There were several limitations of this study. First, it is possible that the social desirability of smoking cessation and presentation of the questions by a respected Torres Strait Islander health worker may have led to an overestimation of the knowledge level of the women. The use of a prompted list of items regarding the risks associated with smoking may not be the most appropriate approach to generating these data. Alternative techniques, such as asking women to nominate any risks known to them, may avoid the potential influence of the presented items. Second, fewer women visited the clinic for antenatal care during the recruitment period than expected, resulting in fewer than expected participants, hence the power of the study to detect differences in characteristics between smokers and non-smokers was reduced — the study only had adequate power to detect differences of about 23% between groups. Third, a large number of variables were examined, for which there was good rationale for inclusion, hence the large number of tests performed increased the possibility of a statistically significant association occurring by chance alone.

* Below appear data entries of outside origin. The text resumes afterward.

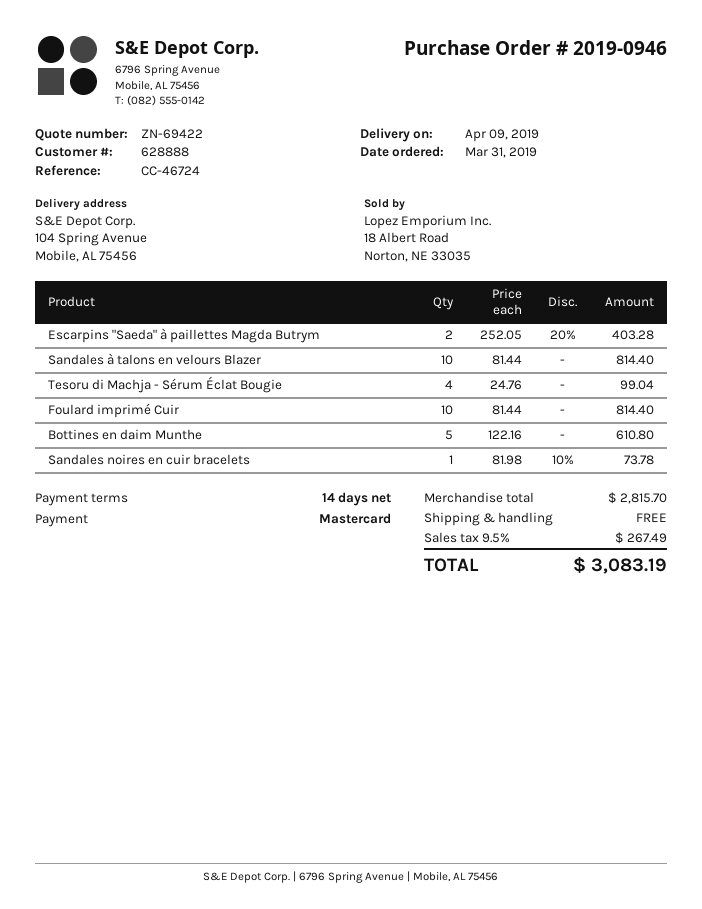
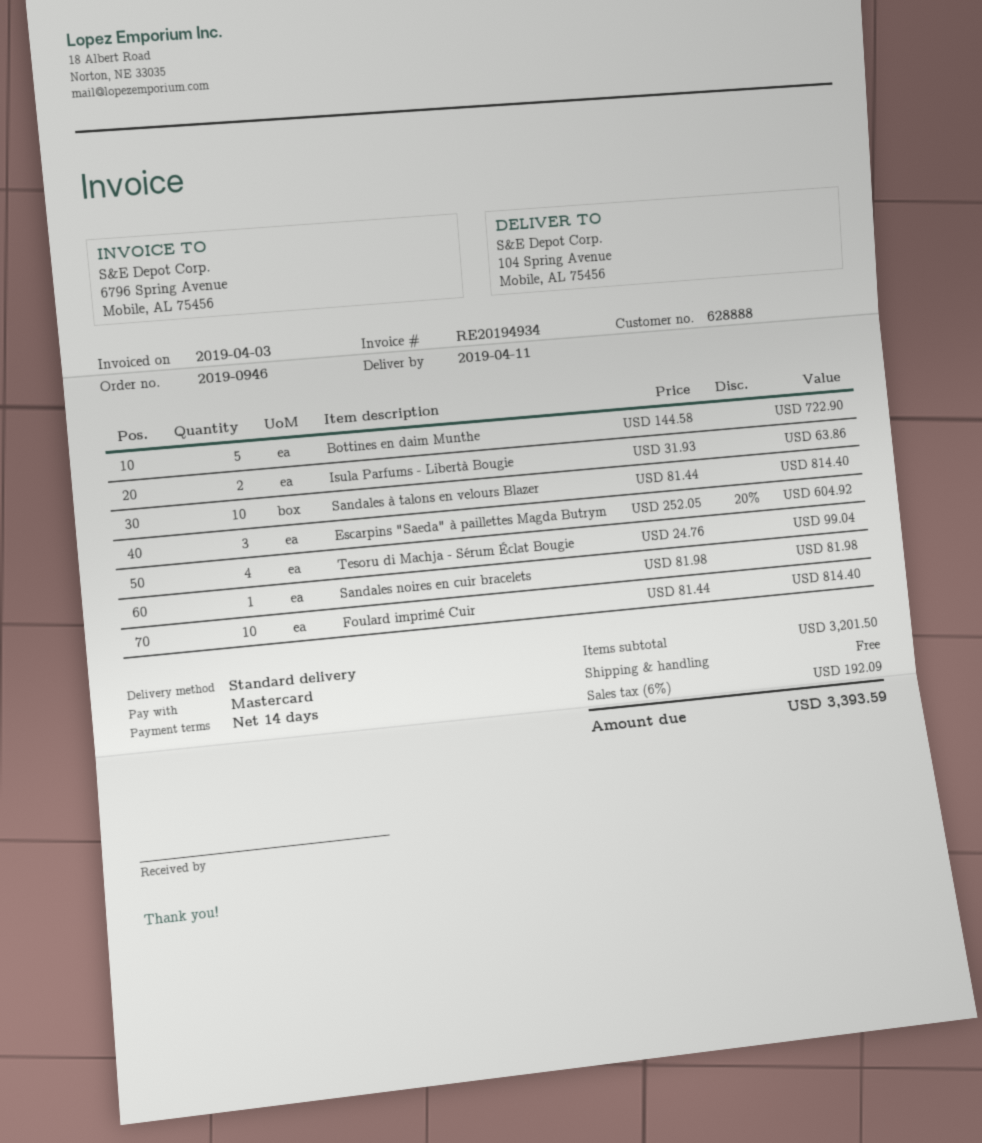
delivery date: 2019-04-09 -> 2019-04-11
Escarpins "Saeda" à paillettes Magda Butrym: 2 x 252.05 - 20% = 403.28 -> 3 x 252.05 - 20% = 604.92
Bottines en daim Munthe: 5 x 122.16 = 610.80 -> 5 x 144.58 = 722.90
Sandales noires en cuir bracelets: 1 x 81.98 - 10% = 73.78 -> 1 x 81.98 = 81.98
Isula Parfums - Libertà Bougie: none -> 2 x 31.93 = 63.86
subtotal: 2815.70 -> 3201.50
tax: 9.5% = 267.49 -> 6% = 192.09
total: 3083.19 -> 3393.59

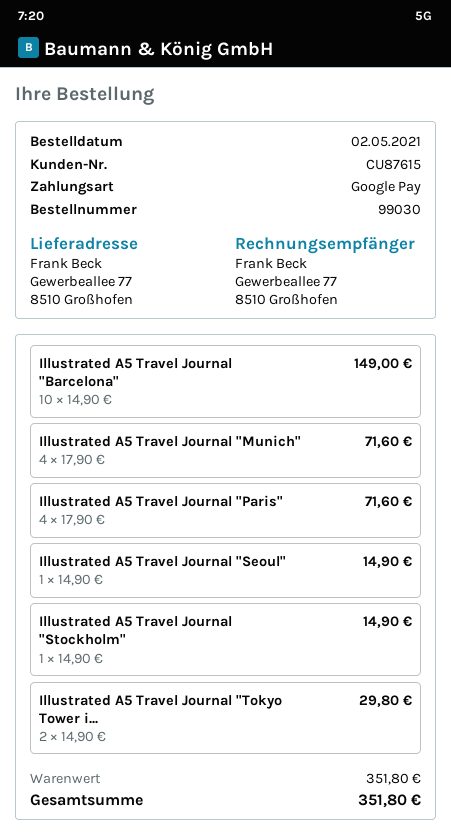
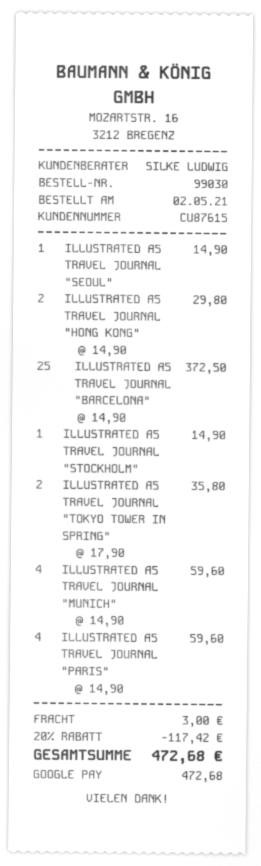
Illustrated A5 Travel Journal "Barcelona": 10 x 14.90 = 149.00 -> 25 x 14.90 = 372.50
Illustrated A5 Travel Journal "Munich": 4 x 17.90 = 71.60 -> 4 x 14.90 = 59.60
Illustrated A5 Travel Journal "Paris": 4 x 17.90 = 71.60 -> 4 x 14.90 = 59.60
Illustrated A5 Travel Journal "Tokyo Tower i...: 2 x 14.90 = 29.80 -> 2 x 17.90 = 35.80
ILLUSTRATED A5 TRAVEL JOURNAL "HONG KONG": none -> 2 x 14.90 = 29.80
discount: none -> 20% = 117.42
shipping: none -> 3.00
total: 351.80 -> 472.68

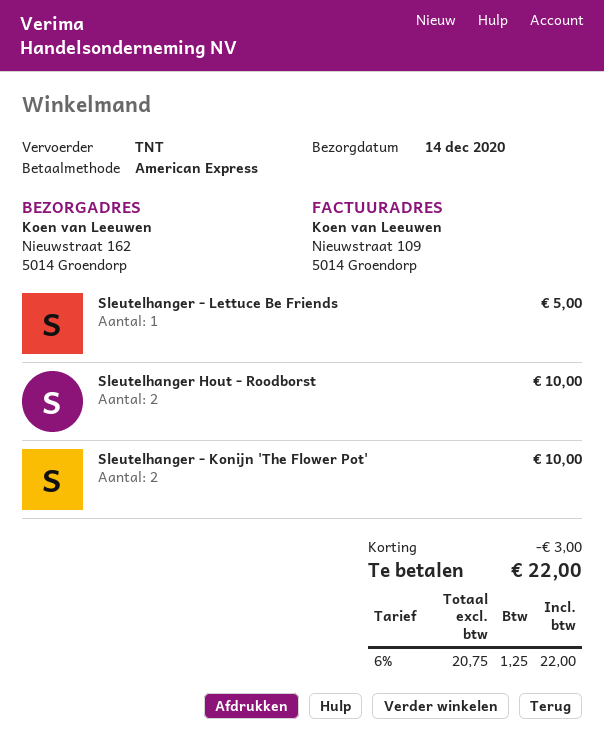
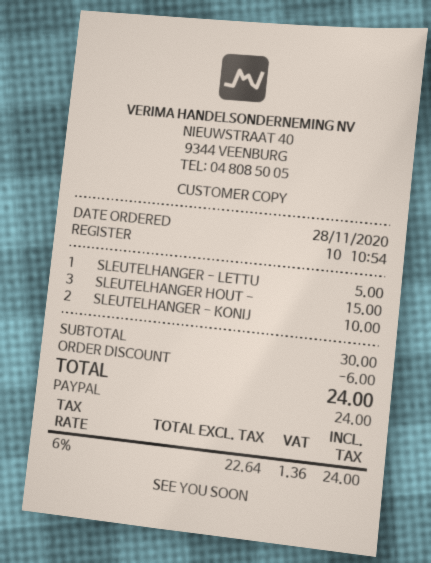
payment method: American Express -> PayPal
Sleutelhanger Hout - Roodborst: 2 for 10.00 -> 3 for 15.00
discount: 3.00 -> 6.00
net: 20.75 -> 22.64
tax: 6% = 1.25 -> 6% = 1.36
total: 22.00 -> 24.00

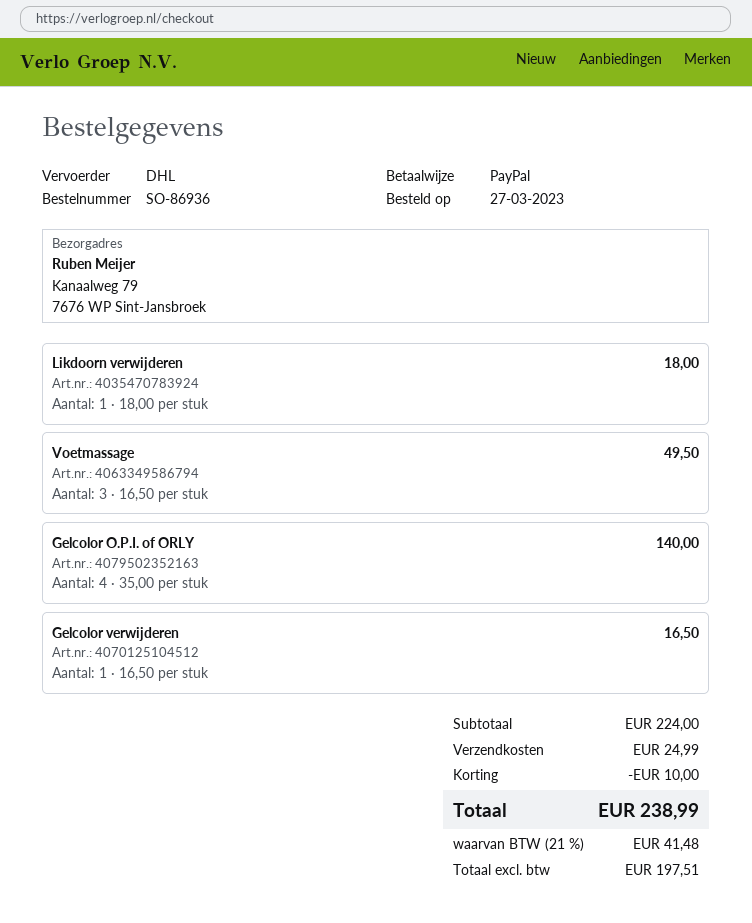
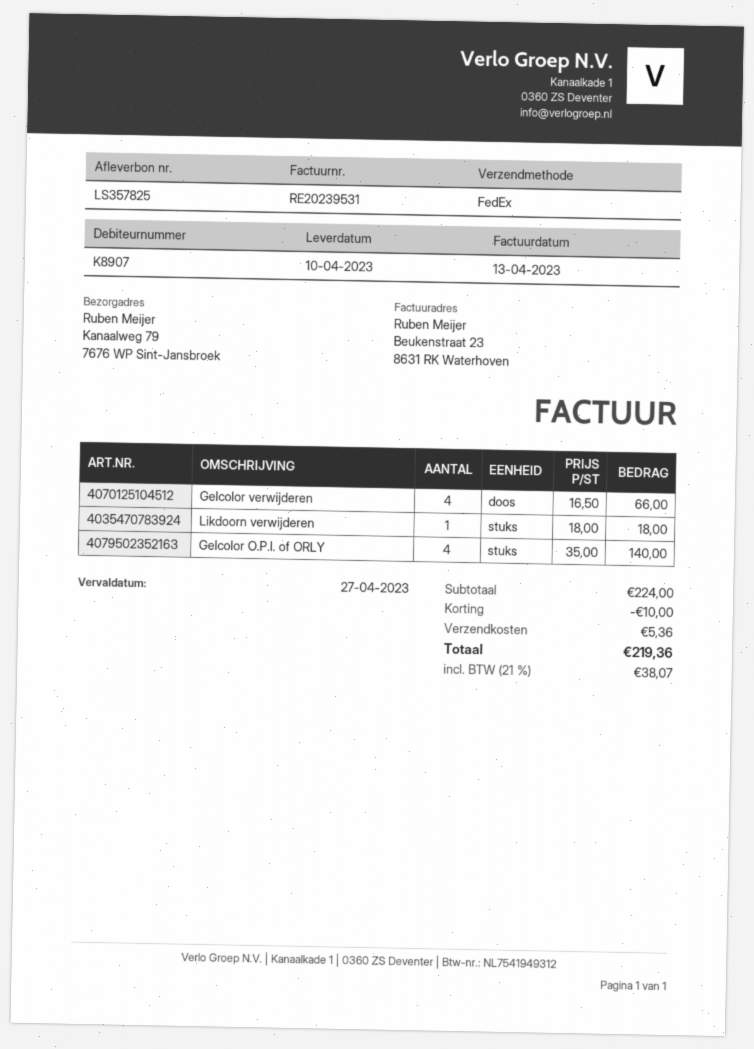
shipping method: DHL -> FedEx
Voetmassage: 3 x 16.50 = 49.50 -> none
Gelcolor verwijderen: 1 x 16.50 = 16.50 -> 4 x 16.50 = 66.00
shipping: 24.99 -> 5.36
tax: 21% = 41.48 -> 21% = 38.07
total: 238.99 -> 219.36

Rather than the traditional, mainstream predictors of antenatal smoking, interventions with Aboriginal and Torres Strait Islander women should focus on the social environment, and the influences of social networks and partners on the behaviour of individuals. Although parallels do exist between Indigenous and non-Indigenous groups, key differences and low rates of success from previous smoking cessation intervention efforts in Indigenous communities suggest a need for specifically tailored intervention programs. The most appropriate approach to tackling the antenatal smoking issue should involve components targeted towards the individuals who influence and provide support to women. By involving women’s social networks in intervention efforts, there is potential to affect not only antenatal smoking rates, but smoking rates in the population overall, and challenge the normality and acceptability of smoking in the Aboriginal and Torres Strait Islander community.